=== EXERCISE DATA ===

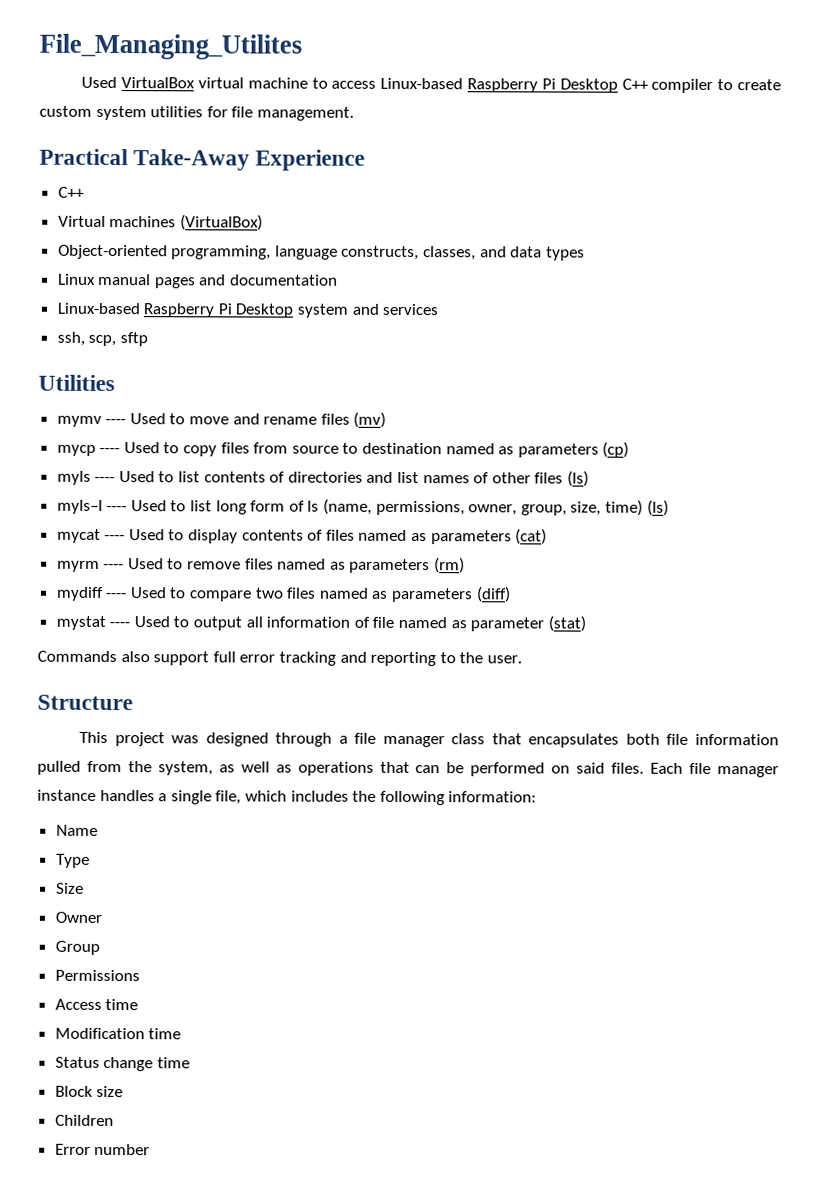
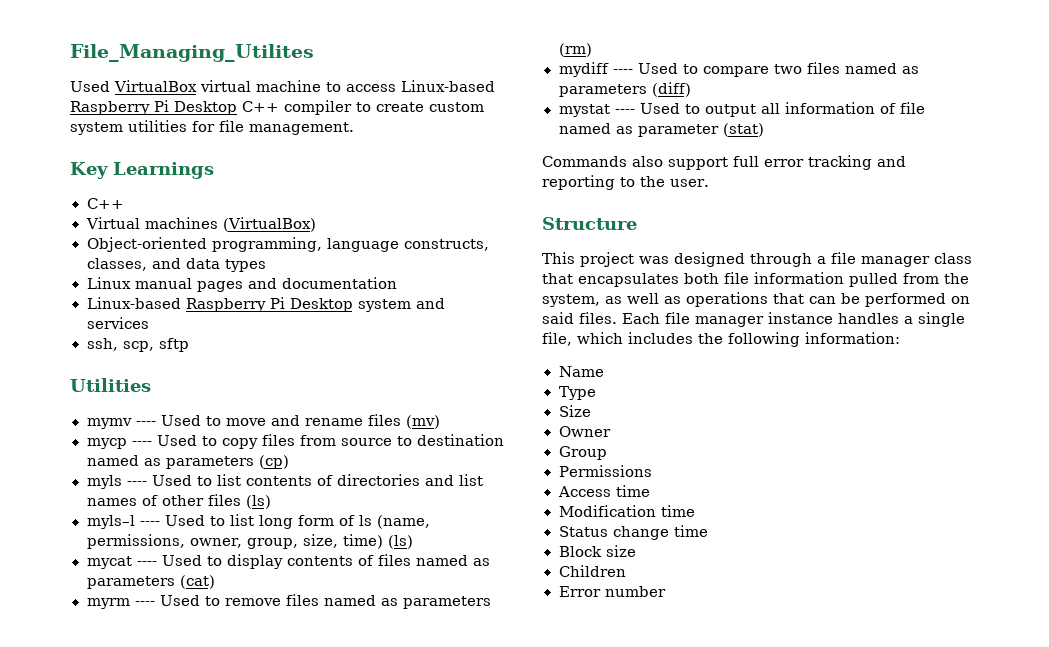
[39,148,366,171] Practical Take-Away Experience -> [70,162,214,179] Key Learnings

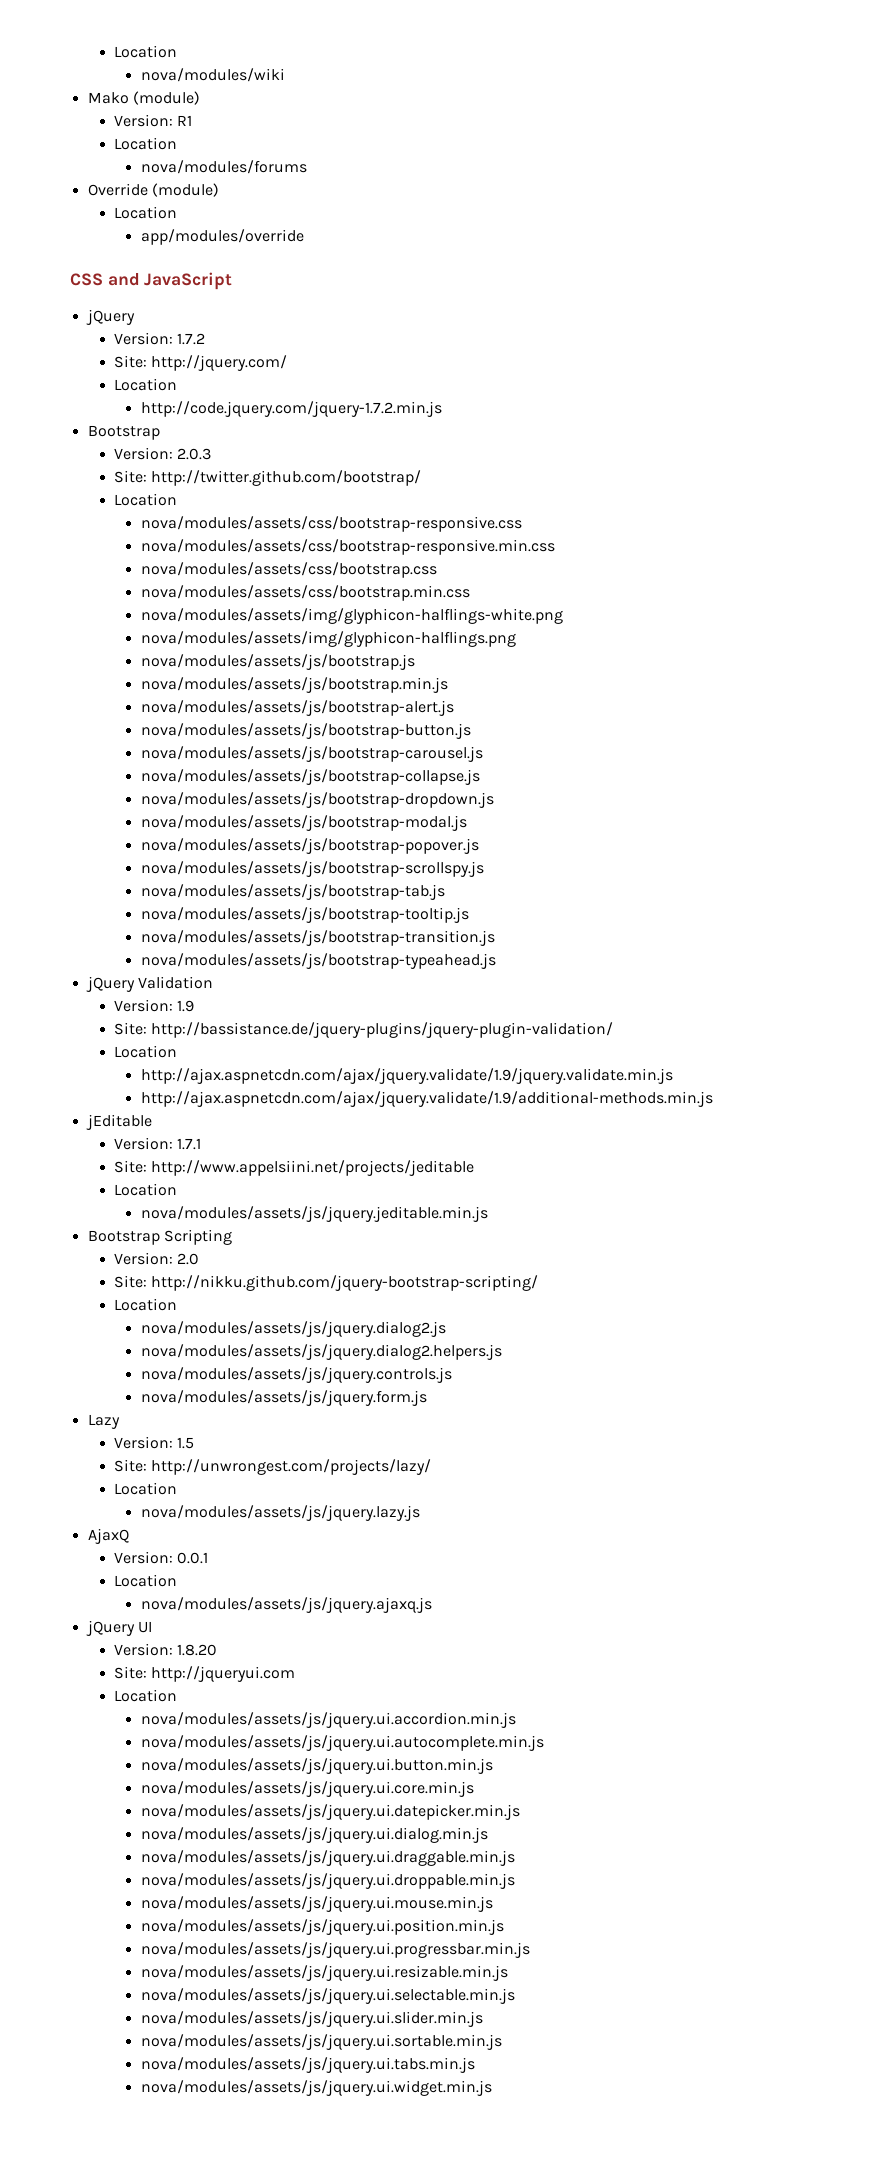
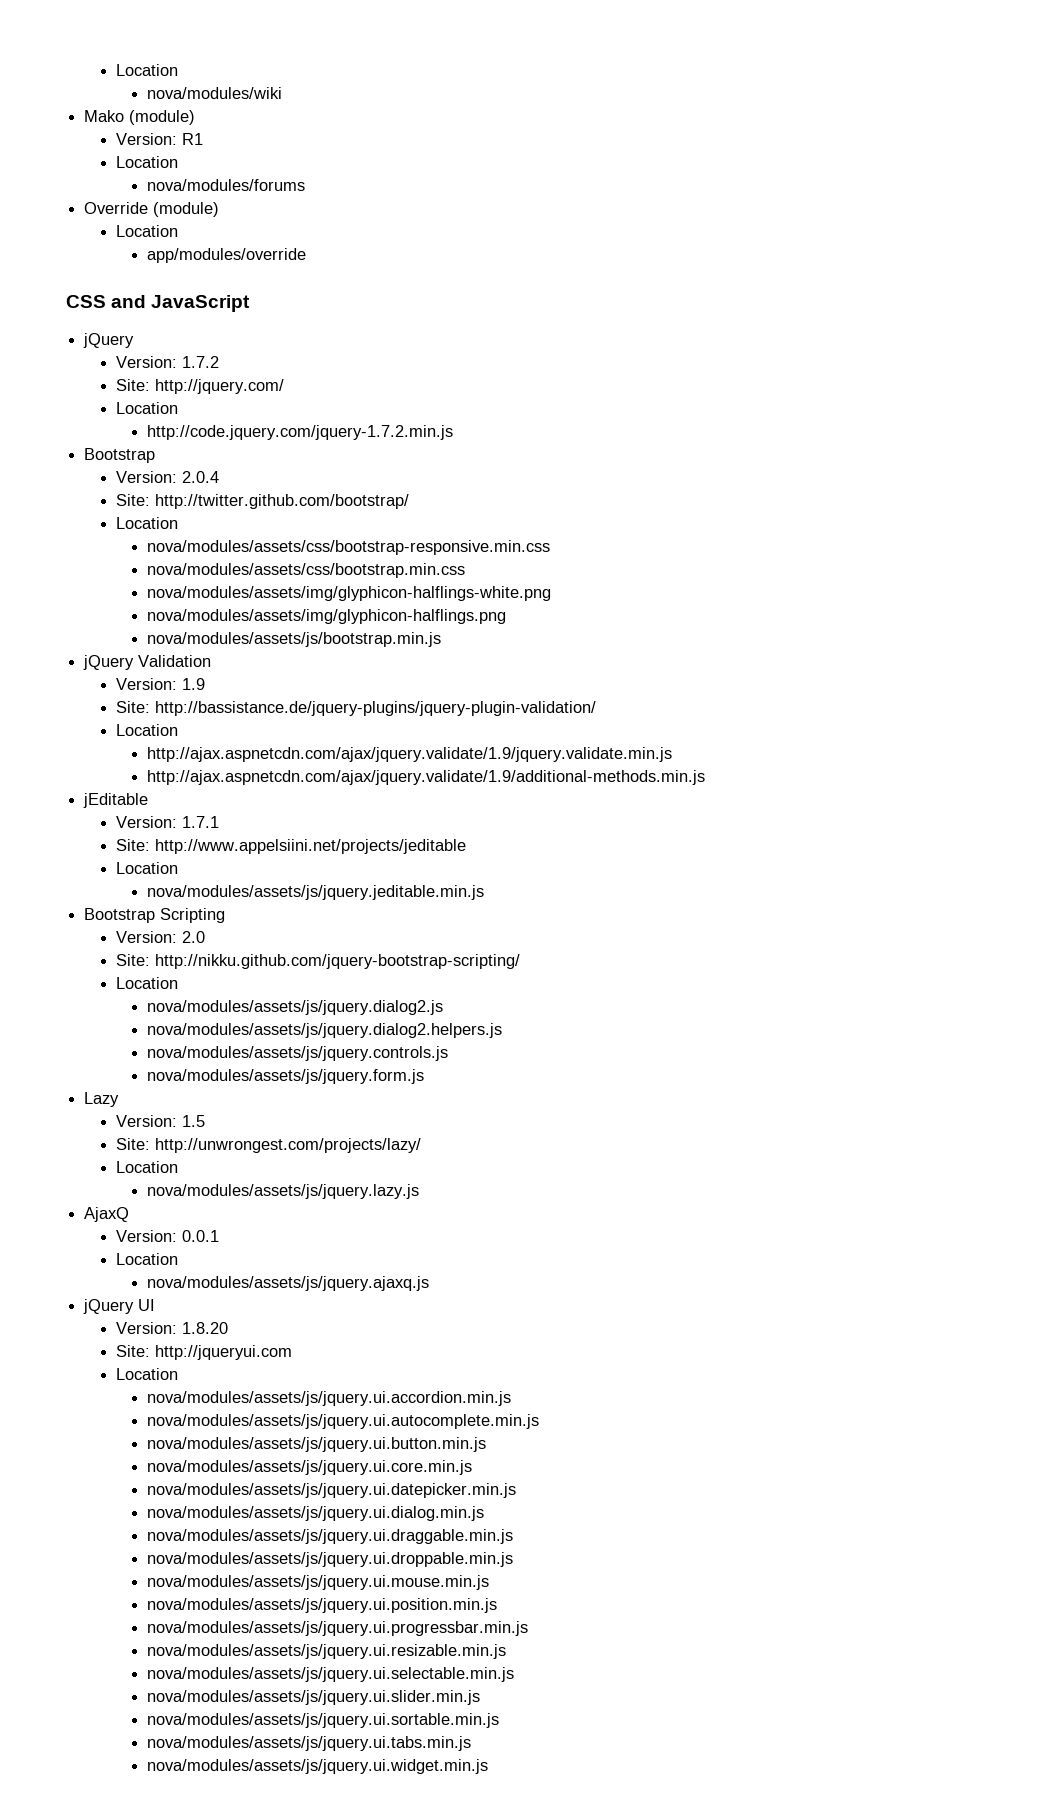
[177,448,212,460] 2.0.3 -> [181,471,219,483] 2.0.4
[140,516,522,532] // nova/modules/assets/css/bootstrap-responsive.css -> (178, 523) none
[140,562,437,578] // nova/modules/assets/css/bootstrap.css -> (550, 547) none
[140,654,415,670] // nova/modules/assets/js/bootstrap.js -> (506, 616) none
[140,700,454,716] [140,723,471,739] [140,746,483,762] [140,769,480,785] [140,792,494,808] [140,815,467,831] [140,838,479,854] [140,861,484,877] [140,884,445,900] [140,907,469,923] [140,930,495,946] [140,953,496,969] // nova/modules/assets/js/bootstrap-alert.js // nova/modules/assets/js/bootstrap-button.js // nova/modules/assets/js/bootstrap-carousel.js // nova/modules/assets/js/bootstrap-collapse.js // nova/modules/assets/js/bootstrap-dropdown.js // nova/modules/assets/js/bootstrap-modal.js // nova/modules/assets/js/bootstrap-popover.js // nova/modules/assets/js/bootstrap-scrollspy.js // nova/modules/assets/js/bootstrap-tab.js // nova/modules/assets/js/bootstrap-tooltip.js // nova/modules/assets/js/bootstrap-transition.js // nova/modules/assets/js/bootstrap-typeahead.js -> (441, 639) none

===

#### PROMPT:
Set down all the entries exactly as they appear, but skip any pictures.

#### RESPONSE:
[39,148,366,171] Practical Take-Away Experience -> [70,162,214,179] Key Learnings

[177,448,212,460] 2.0.3 -> [181,471,219,483] 2.0.4
[140,516,522,532] // nova/modules/assets/css/bootstrap-responsive.css -> (178, 523) none
[140,562,437,578] // nova/modules/assets/css/bootstrap.css -> (550, 547) none
[140,654,415,670] // nova/modules/assets/js/bootstrap.js -> (506, 616) none
[140,700,454,716] [140,723,471,739] [140,746,483,762] [140,769,480,785] [140,792,494,808] [140,815,467,831] [140,838,479,854] [140,861,484,877] [140,884,445,900] [140,907,469,923] [140,930,495,946] [140,953,496,969] // nova/modules/assets/js/bootstrap-alert.js // nova/modules/assets/js/bootstrap-button.js // nova/modules/assets/js/bootstrap-carousel.js // nova/modules/assets/js/bootstrap-collapse.js // nova/modules/assets/js/bootstrap-dropdown.js // nova/modules/assets/js/bootstrap-modal.js // nova/modules/assets/js/bootstrap-popover.js // nova/modules/assets/js/bootstrap-scrollspy.js // nova/modules/assets/js/bootstrap-tab.js // nova/modules/assets/js/bootstrap-tooltip.js // nova/modules/assets/js/bootstrap-transition.js // nova/modules/assets/js/bootstrap-typeahead.js -> (441, 639) none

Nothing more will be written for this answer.